#### To do
The result should be a word-for-word retyping of the entries below, free of pictures.

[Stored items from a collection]
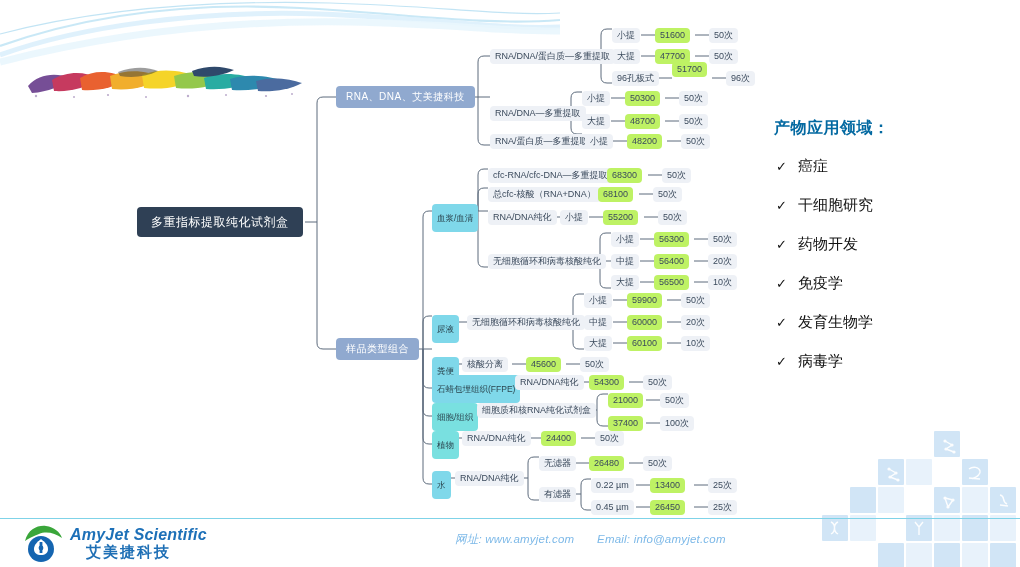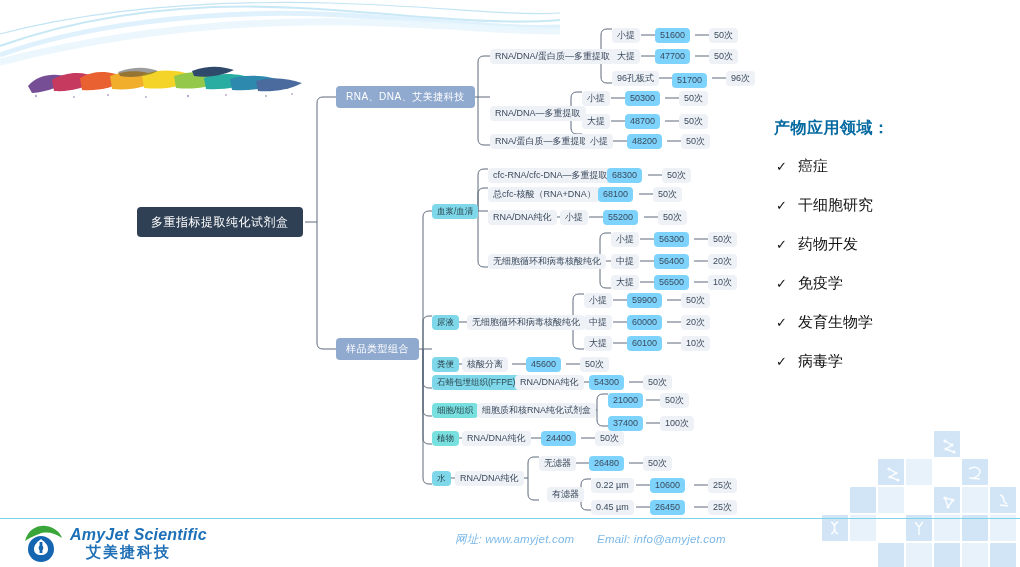"51600" .node.val { background: #7dd3fc -> #bef264 }
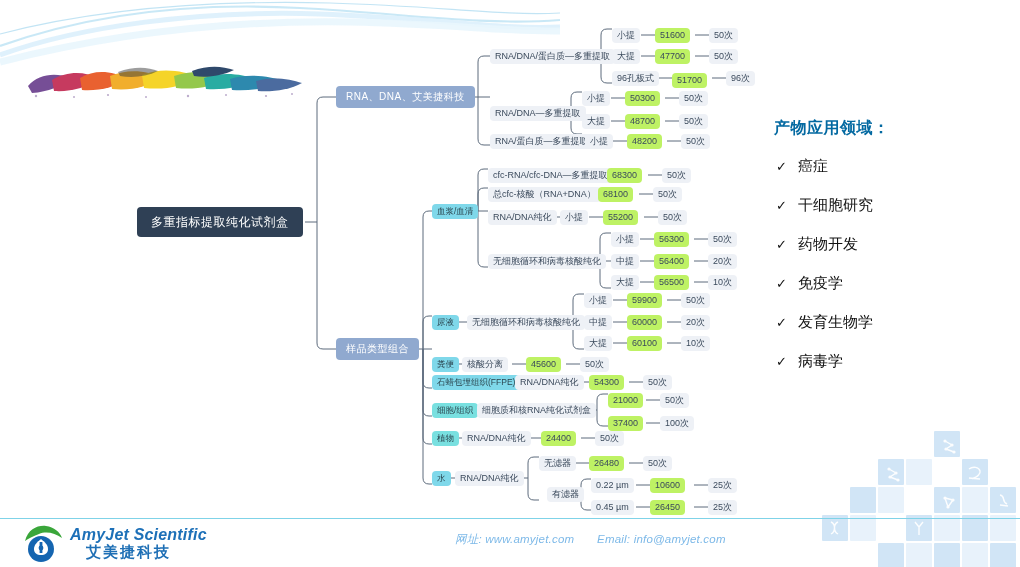"51700" div.node { top: 73px -> 62px }
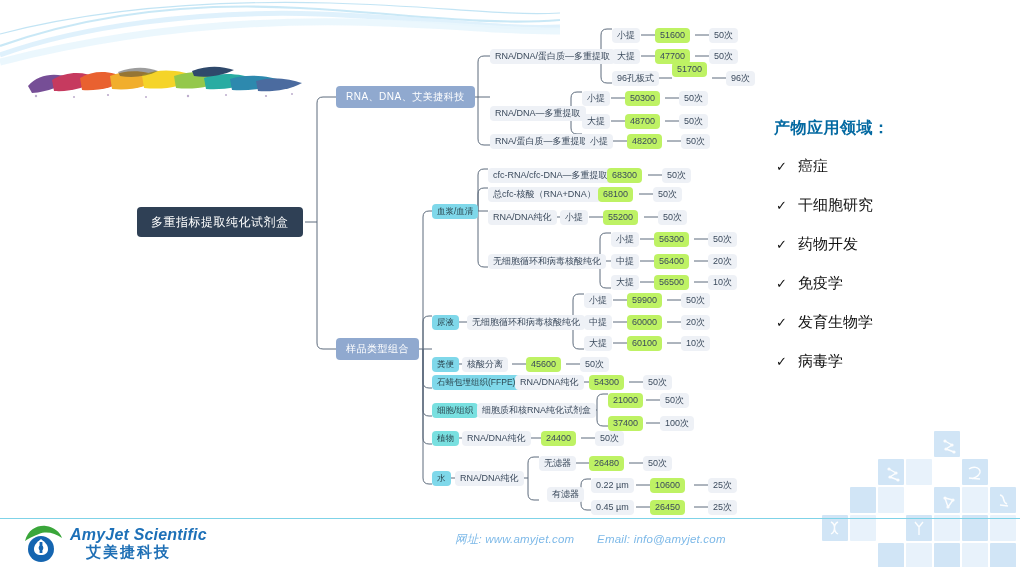"血浆/血清" .node.sample { height: 15px -> 28px }
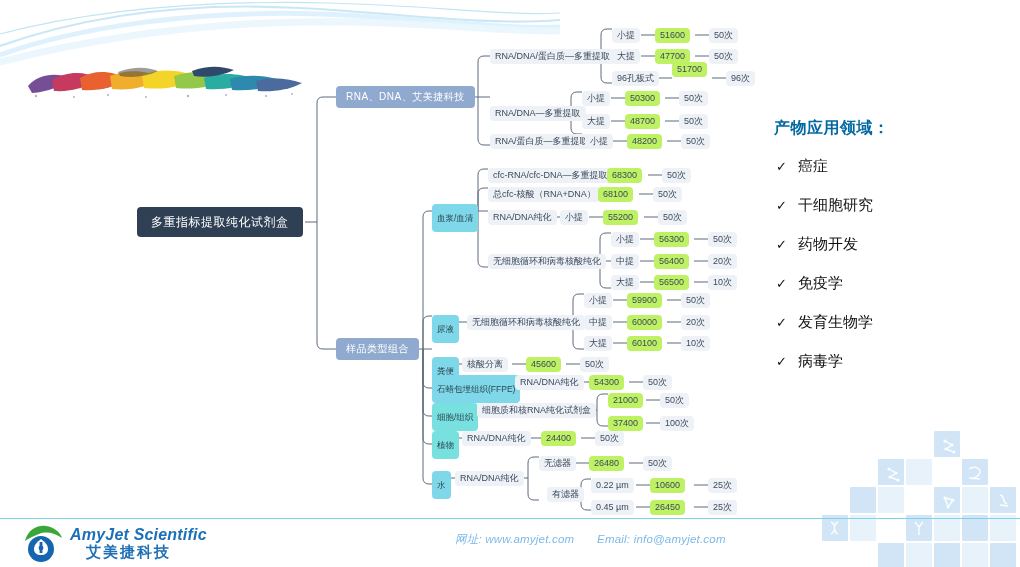"10600" div.node { text: 10600 -> 13400 }
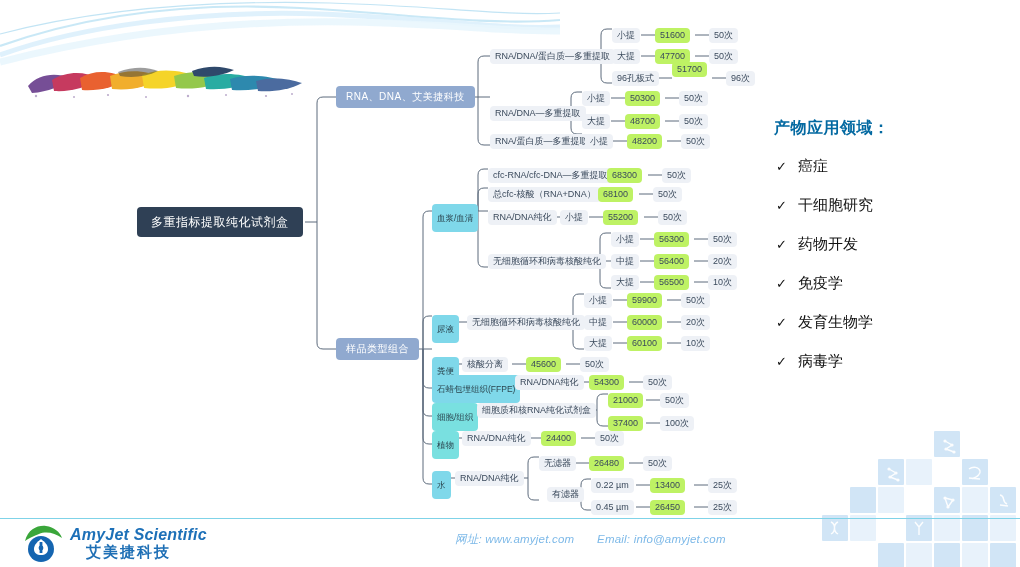"有滤器" div.node { margin-left: 8px -> none }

#### Task solution
"51600" .node.val { background: #7dd3fc -> #bef264 }
"51700" div.node { top: 73px -> 62px }
"血浆/血清" .node.sample { height: 15px -> 28px }
"10600" div.node { text: 10600 -> 13400 }
"有滤器" div.node { margin-left: 8px -> none }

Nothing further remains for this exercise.